* **PROBLEM TO WORK ON**
For this exercise, write out every entry exactly and leave the pictures out.

:: PROVIDED RECORDS ::

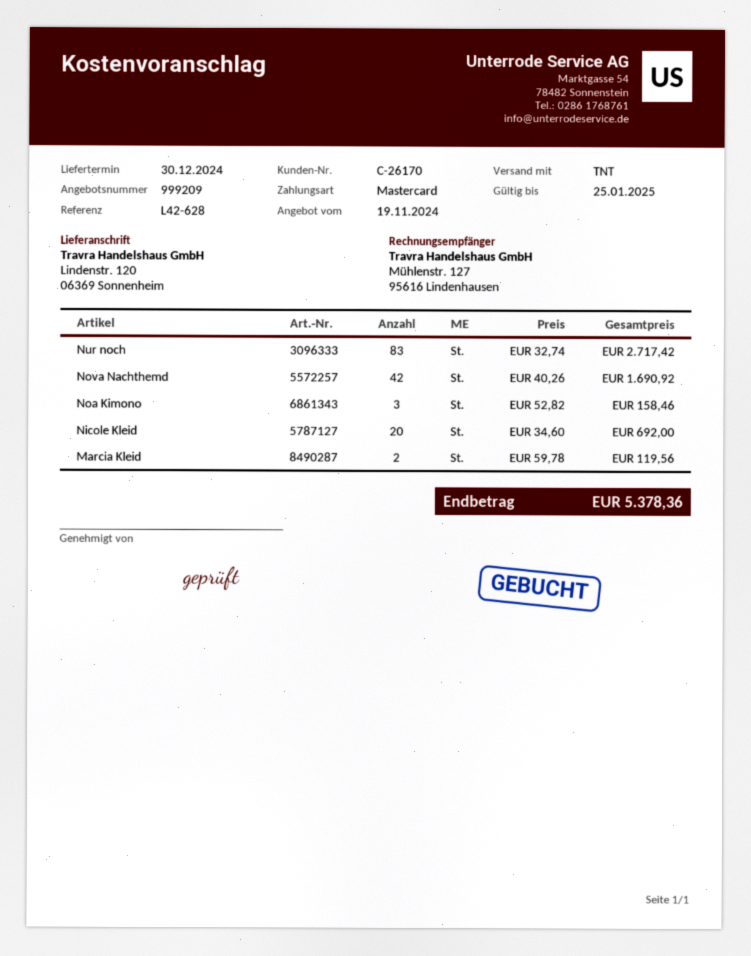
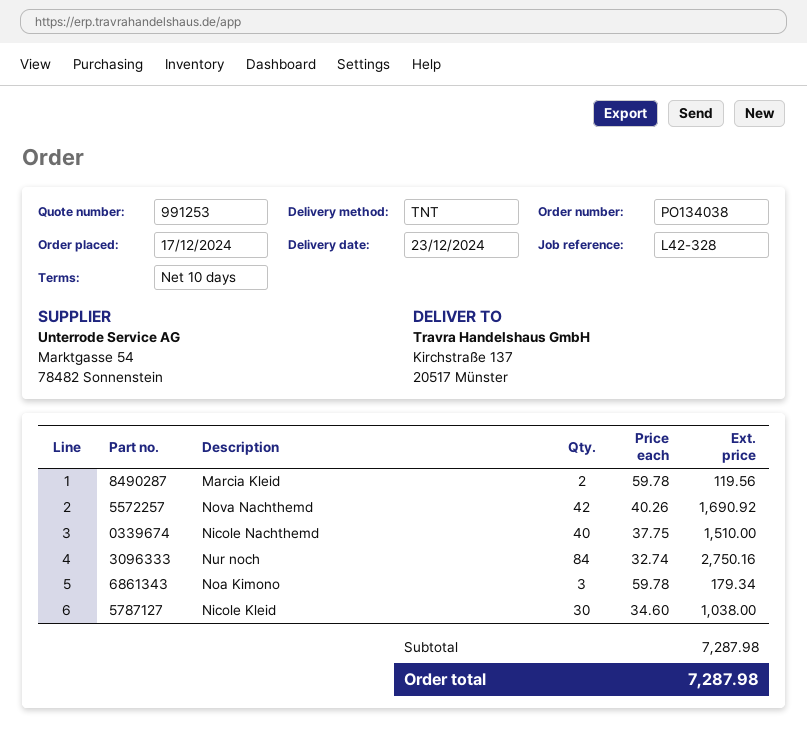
quote number: 999209 -> 991253
delivery date: 2024-12-30 -> 2024-12-23
reference: L42-628 -> L42-328
ship to: Lindenstr. 120, 06369 Sonnenheim -> Kirchstraße 137, 20517 Münster
Nur noch: 83 x 32.74 = 2717.42 -> 84 x 32.74 = 2750.16
Noa Kimono: 3 x 52.82 = 158.46 -> 3 x 59.78 = 179.34
Nicole Kleid: 20 x 34.60 = 692.00 -> 30 x 34.60 = 1038.00
Nicole Nachthemd: none -> 40 x 37.75 = 1510.00
total: 5378.36 -> 7287.98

:::

* **ANSWER TO THIS TASK**
quote number: 999209 -> 991253
delivery date: 2024-12-30 -> 2024-12-23
reference: L42-628 -> L42-328
ship to: Lindenstr. 120, 06369 Sonnenheim -> Kirchstraße 137, 20517 Münster
Nur noch: 83 x 32.74 = 2717.42 -> 84 x 32.74 = 2750.16
Noa Kimono: 3 x 52.82 = 158.46 -> 3 x 59.78 = 179.34
Nicole Kleid: 20 x 34.60 = 692.00 -> 30 x 34.60 = 1038.00
Nicole Nachthemd: none -> 40 x 37.75 = 1510.00
total: 5378.36 -> 7287.98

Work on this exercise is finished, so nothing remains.